Нет, не по чьей-то вине. Не по халатности и не по злой воле. Просто немцы продвигались быстрее, чем созревала пшеница.
Коротенький обшарпанный военный эшелон, последним ушедший ночью с наскоро починенных путей станции, постукивал и дребезжал среди сплошного массива хлебов. Астматически дышавший старенький паровозик суетливо расплетал над полями взлохмаченную, сажно-черную косу, которая тут же рыхлела, блекла и, как вода в песок, уходила в ворсистые расчесы овсов, ячменей, пшениц.
В переполненных вагонах эшелона было сумрачно и тихо. Так тихо, что тишина эта как бы заглушала лязг и стук всего эшелона.
Люди не смотрели друг на друга, все взгляды были прикованы к убегавшим вспять полям и к этой черной косе дыма, которая, чудилось, изуверившись в человеческой силе, решила хотя бы собой, своим летучим и непрочным крылом заслонить покидаемую землю от беды.
Отец, опершись на котомку, сидел у самых дверей маленького четырехосного вагона, глубоко и часто затягиваясь тем же самосадным дымом. Теперь он был совсем один и, вслед за сыновьями, сам неумолимо отдалялся от своей маленькой планеты — родимого дома.
Он оставлял ее, уже утратившую связь с теми, кто покинул ее раньше.
А скоро и сам утратит эту связь.
И что случится дальше, какие кого ждут судьбы-пересудьбицы, — никому не известно.
Быть ли возвращению и встречам?..
Зайтись ли еще раз сердцу, когда разглядит глаз знакомую крышу, знакомые, с оранжевыми ставенками окна, которые всегда мерещились ему живыми и все понимающими глазами дома?..
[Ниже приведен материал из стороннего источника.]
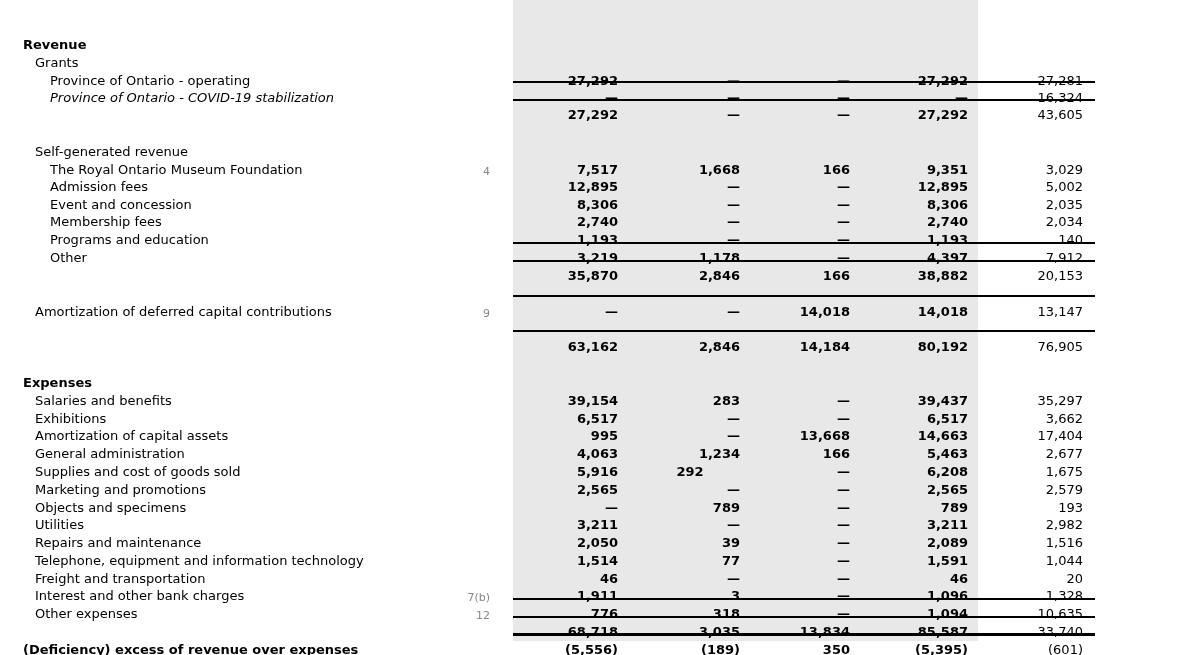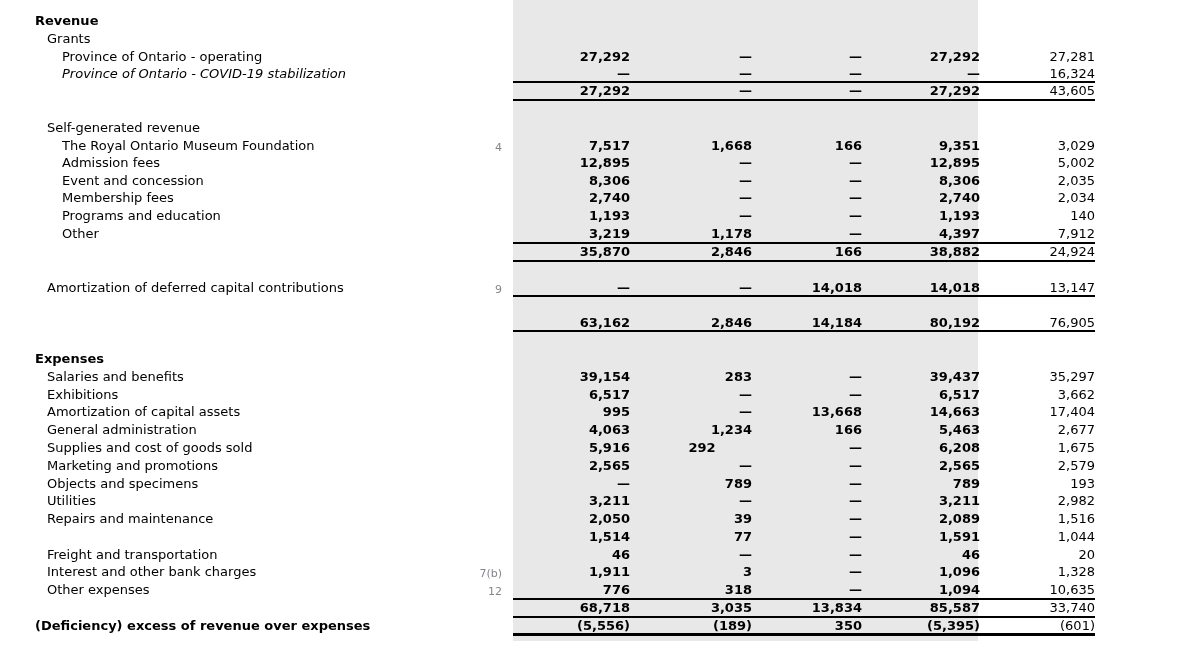--- a/index.html
+++ b/index.html
@@ -23,11 +23,12 @@
   }
   .row {
     position: absolute;
-    left: 12px;
+    left: 0;
     width: 1158px;
     height: 16px;
     line-height: 15px;
     white-space: nowrap;
+    margin-top: 24px;
   }
   .label { position: absolute; top: 0; white-space: nowrap; }
   .label.bold { font-weight: bold; }

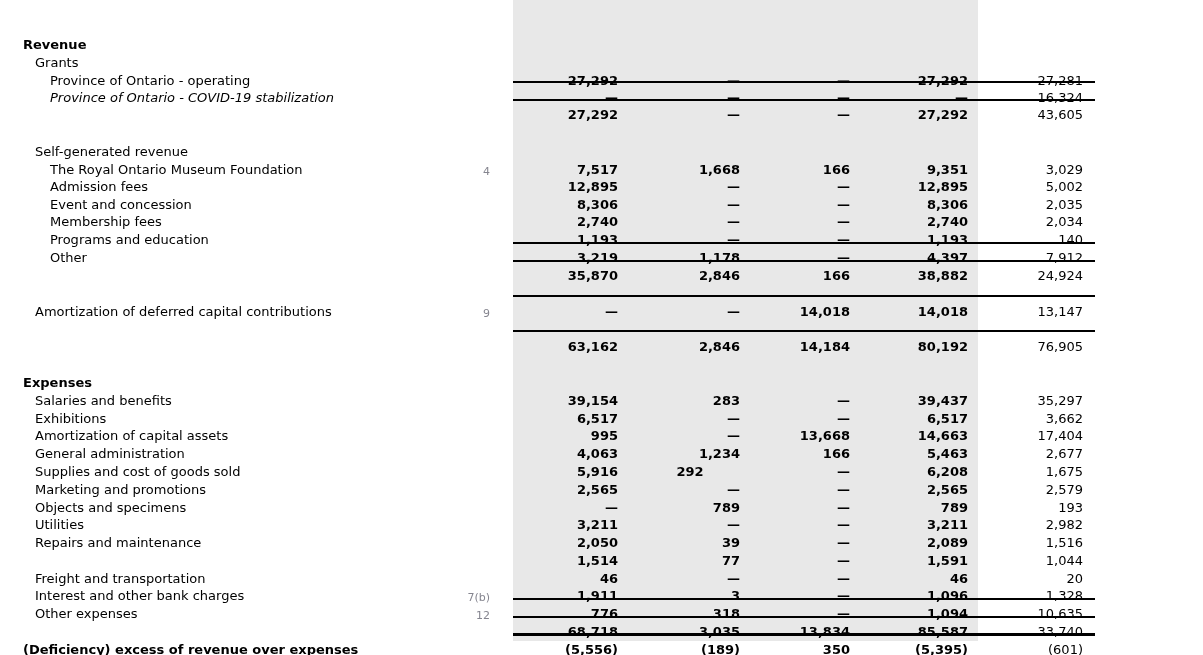--- a/index.html
+++ b/index.html
@@ -152,7 +152,7 @@
         <span class="cell" style="left: 640px; width: 100px;">2,846</span>
         <span class="cell" style="left: 755px; width: 95px;">166</span>
         <span class="cell" style="left: 858px; width: 110px;">38,882</span>
-        <span class="cell prior" style="left: 983px; width: 100px;">24,924</span>
+        <span class="cell prior" style="left: 983px; width: 100px;">20,153</span>
       </div>
       <div class="rule" style="top: 260px; background: rgb(0, 0, 0);"></div>
       <div class="row" style="top: 280px;">

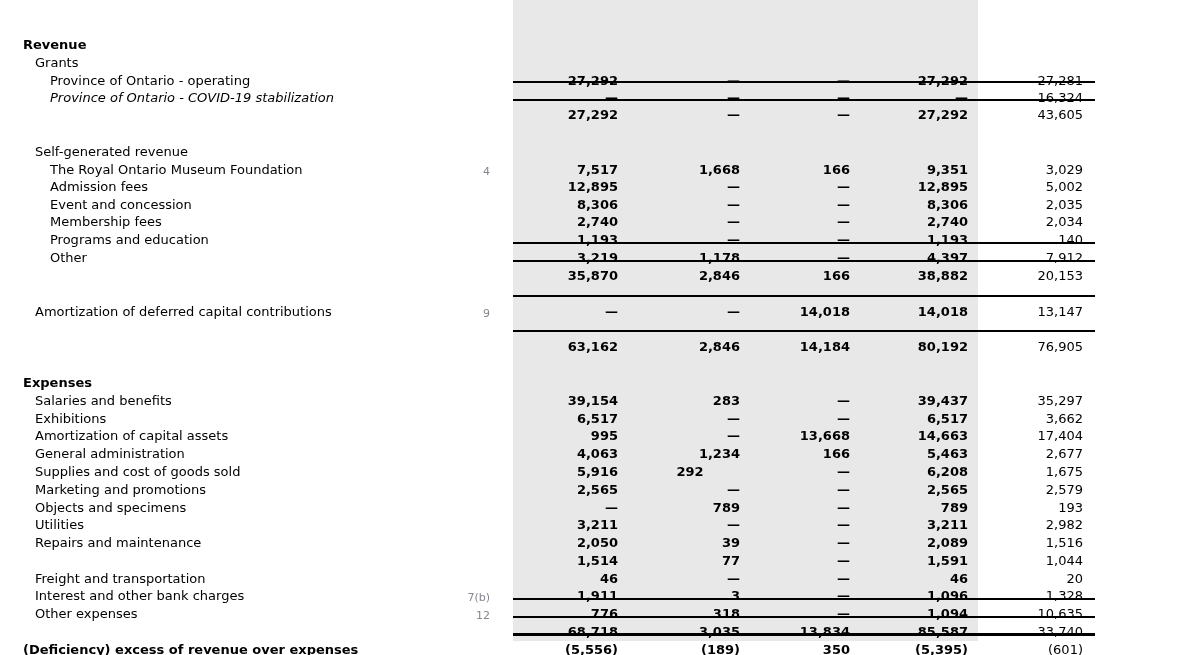--- a/index.html
+++ b/index.html
@@ -249,6 +249,7 @@
         <span class="cell prior" style="left: 983px; width: 100px;">1,516</span>
       </div>
       <div class="row" style="top: 529px;">
+        <span class="label" style="left: 35px;">Telephone, equipment and information technology</span>
         <span class="cell" style="left: 500px; width: 118px;">1,514</span>
         <span class="cell" style="left: 640px; width: 100px;">77</span>
         <span class="cell" style="left: 755px; width: 95px;">—</span>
Всходить ли на родное крыльцо и видеть ли лоно крестьянской радости — землю, по которой ходил за плугом?..
Он еще ощущал на плечах и шее прикосновение рук жены, обнявшей его на прощанье, и не мог не признаться себе, что в ее взгляде читал ту же думу и ту же тревогу.
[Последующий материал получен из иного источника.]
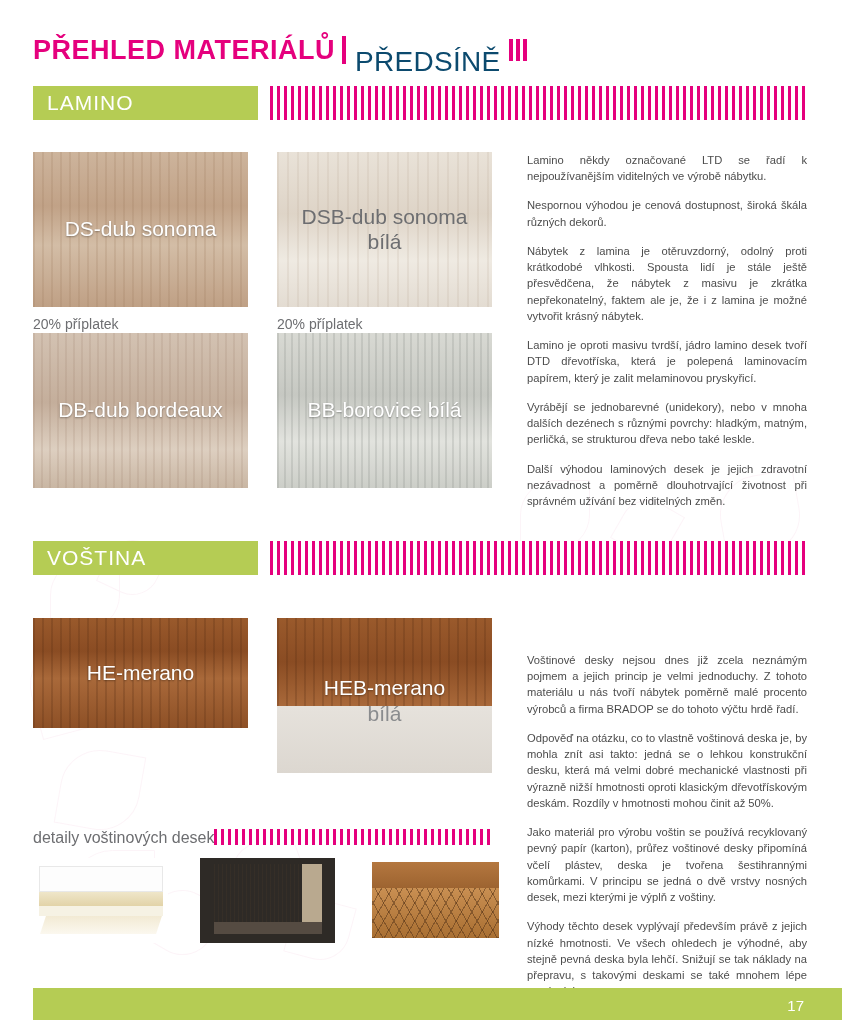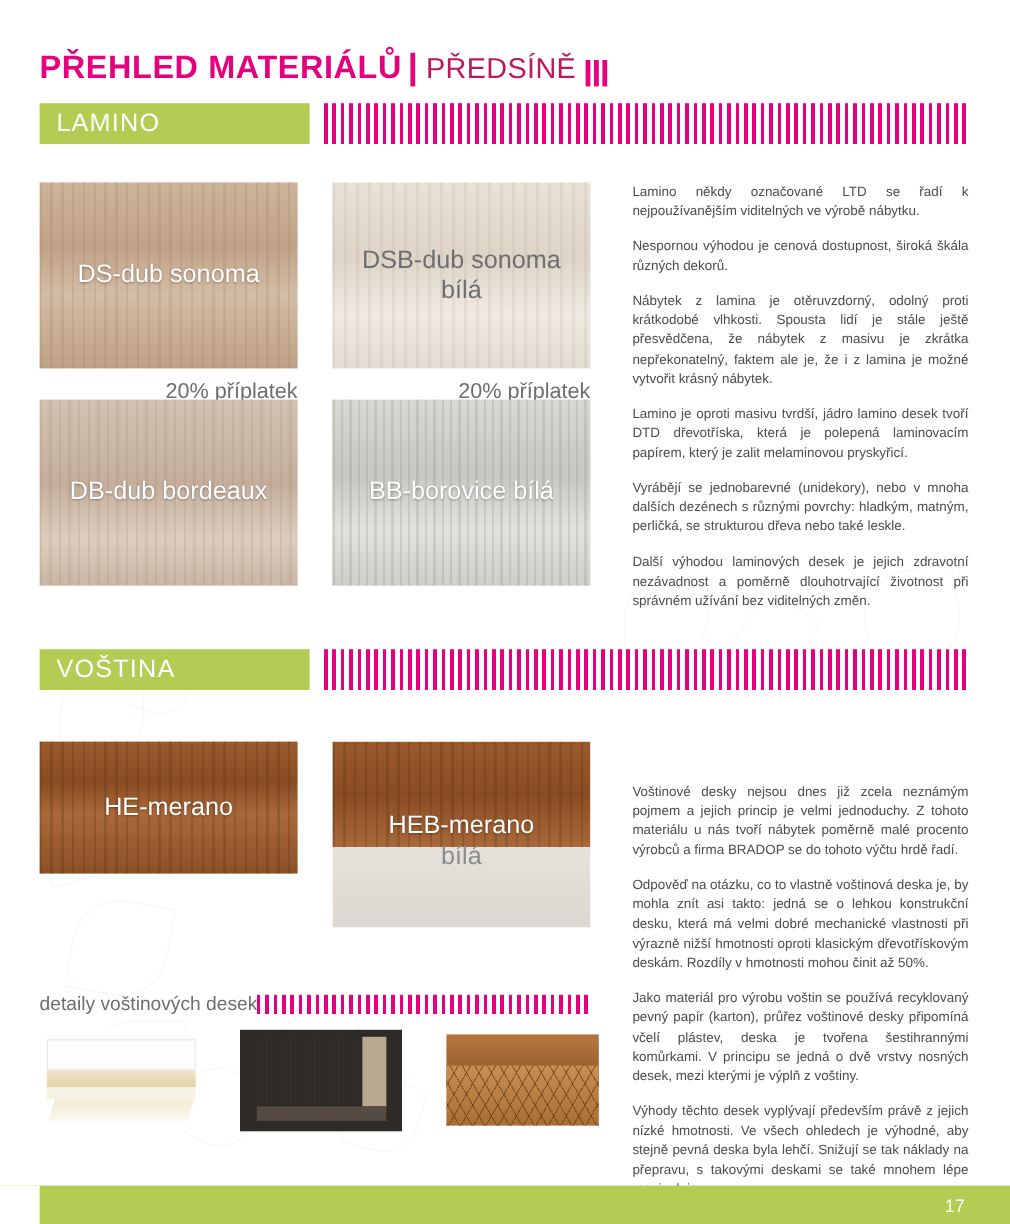--- a/index.html
+++ b/index.html
@@ -30,7 +30,7 @@
   
   .header {
     position:absolute; left:33px; top:28px; right:33px; height:44px;
-    display:flex; align-items:flex-end;
+    display:flex; align-items:center;
   }
   .header-title {
     font-size: 27px; font-weight: bold; letter-spacing: 0.5px;

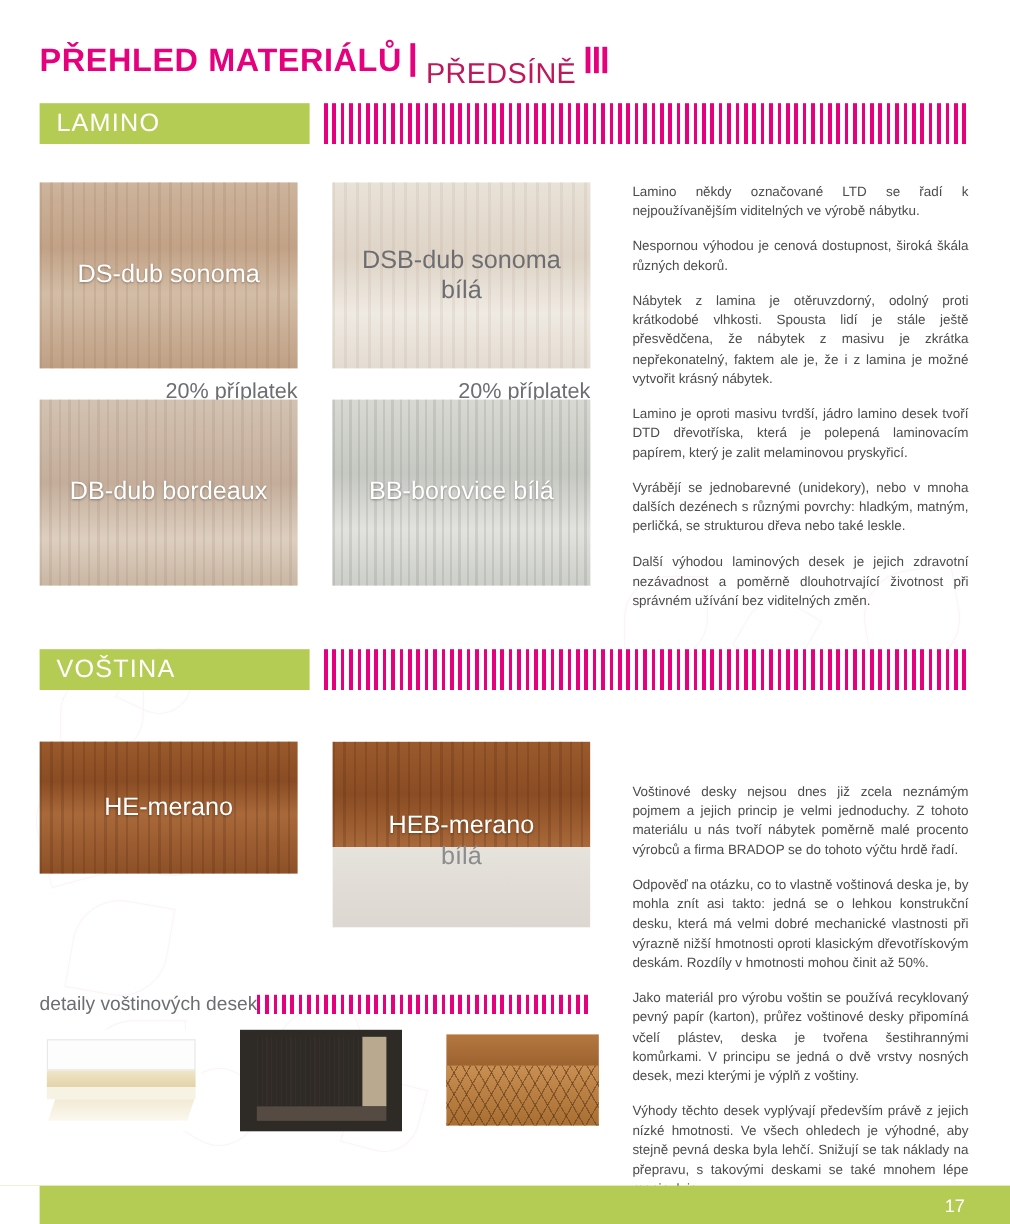--- a/index.html
+++ b/index.html
@@ -40,7 +40,7 @@
     width:4px; height:28px; background:#e5007d; margin:0 9px 0 7px;
   }
   .header-sub {
-    font-size: 24px; color:#be185d; letter-spacing:0.3px;margin-top:24px;
+    font-size: 28px; color:#0c4a6e; letter-spacing:0.3px;margin-top:24px;
   }
   .header-bars { display:flex; gap:3px; margin-left:8px; align-items:center;}
   .header-bars i { display:block; width:4px; height:22px; background:#e5007d; }

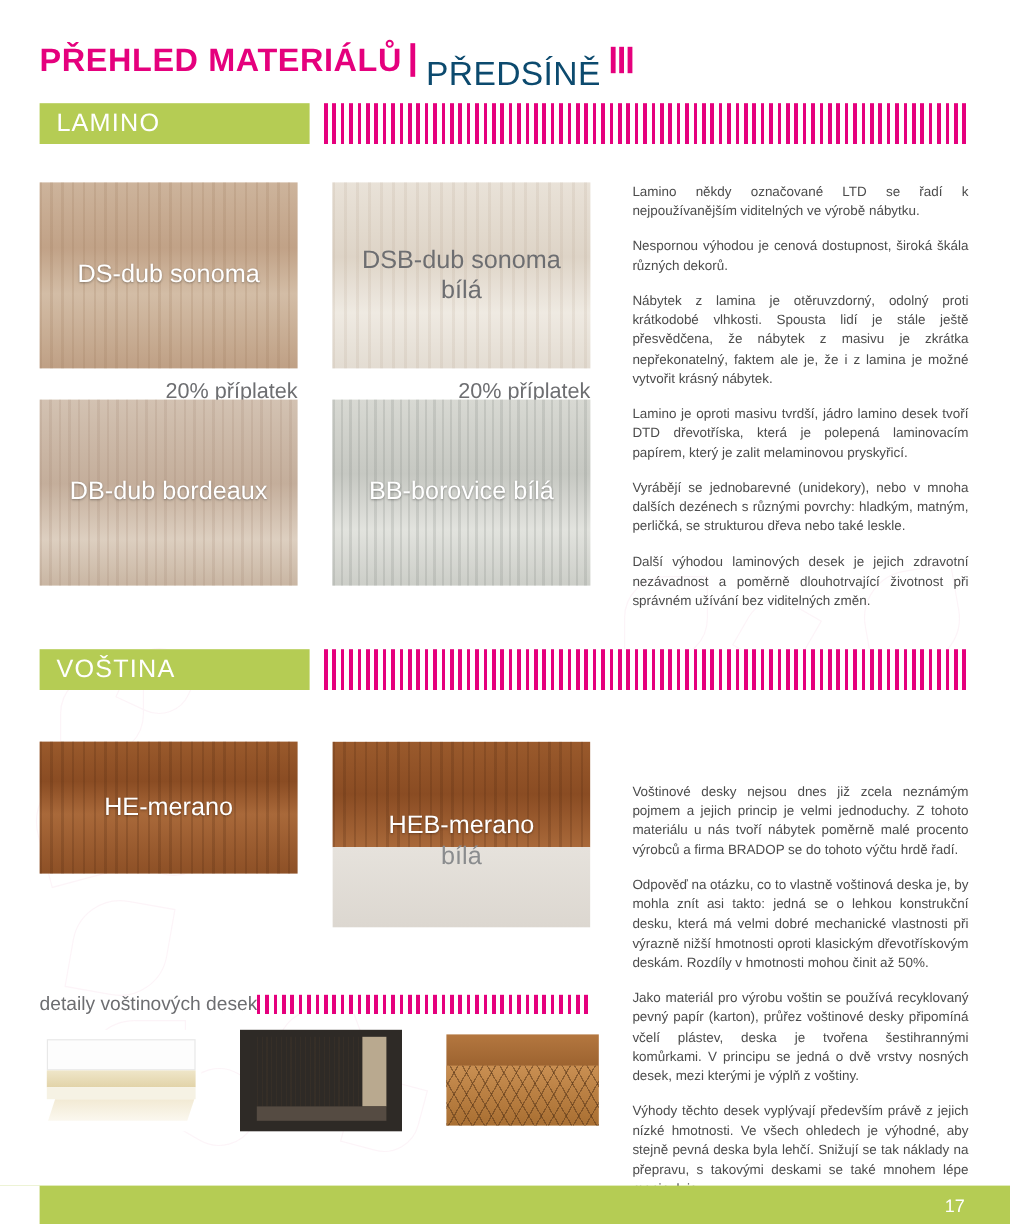--- a/index.html
+++ b/index.html
@@ -70,7 +70,7 @@
   .swatch .caption .sub { display:block; font-size:21px; }
 
   .surcharge {
-    position:absolute; font-size:18px; color:#6d6e71; text-align:right;
+    position:absolute; font-size:14px; color:#6d6e71; text-align:left;
   }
Но так думал отец лишь о доме, невольно подчиняясь предчувствию, что больше не увидит его: что, какими путями ни пойдет он теперь по земле, они будут или слишком короткими и не приведут обратно, или чересчур длинными и оборвутся далеко от дома.
Отец никому не говорил об этих своих предчувствиях, и лишь один-единственный раз они обнаружили себя. Как-то нечаянно промелькнули в словах, сказанных на прощанье жене:
— Прости, мать. Жди сынов наших. Дай бог им вернуться в целости!
А о войне отец думал по-другому.
Он сам удивлялся своему упорству, сам себе не мог объяснить его и не понимал, почему думает так, а не иначе, но это было истиной: червь сомнения насчет исхода войны ни разу не заговаривал в нем. Может быть, это объяснялось тем, что каждый день, под разными предлогами, к нему заходили селяне и, тут же забыв о том, за чем пришли, спрашивали об одном и том же:
— Как глядишь, эт-т самое… чем пахнет? Чего ждать — пирогов аль заупокойного ладану?..
Как тут было не понять, что шли люди с надеждой услышать лучшее и, если бы знали, что обманутся, не шли бы?